### Data for this exercise
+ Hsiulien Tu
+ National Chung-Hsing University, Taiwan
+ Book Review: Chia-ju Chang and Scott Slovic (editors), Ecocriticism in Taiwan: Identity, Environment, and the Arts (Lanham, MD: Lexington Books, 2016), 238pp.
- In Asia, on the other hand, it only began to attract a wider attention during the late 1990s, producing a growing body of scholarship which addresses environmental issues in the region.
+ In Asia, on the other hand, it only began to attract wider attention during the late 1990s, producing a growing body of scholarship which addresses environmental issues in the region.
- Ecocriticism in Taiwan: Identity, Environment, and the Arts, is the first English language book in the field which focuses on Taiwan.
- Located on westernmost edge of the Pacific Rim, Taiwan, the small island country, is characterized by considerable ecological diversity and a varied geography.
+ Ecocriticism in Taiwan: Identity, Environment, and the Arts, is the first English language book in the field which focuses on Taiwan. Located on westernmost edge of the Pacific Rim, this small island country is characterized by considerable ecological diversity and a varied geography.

### Your instructions
Whenever a line of the data above includes the word "attention", copy that line.

### Written answer
- In Asia, on the other hand, it only began to attract a wider attention during the late 1990s, producing a growing body of scholarship which addresses environmental issues in the region.
+ In Asia, on the other hand, it only began to attract wider attention during the late 1990s, producing a growing body of scholarship which addresses environmental issues in the region.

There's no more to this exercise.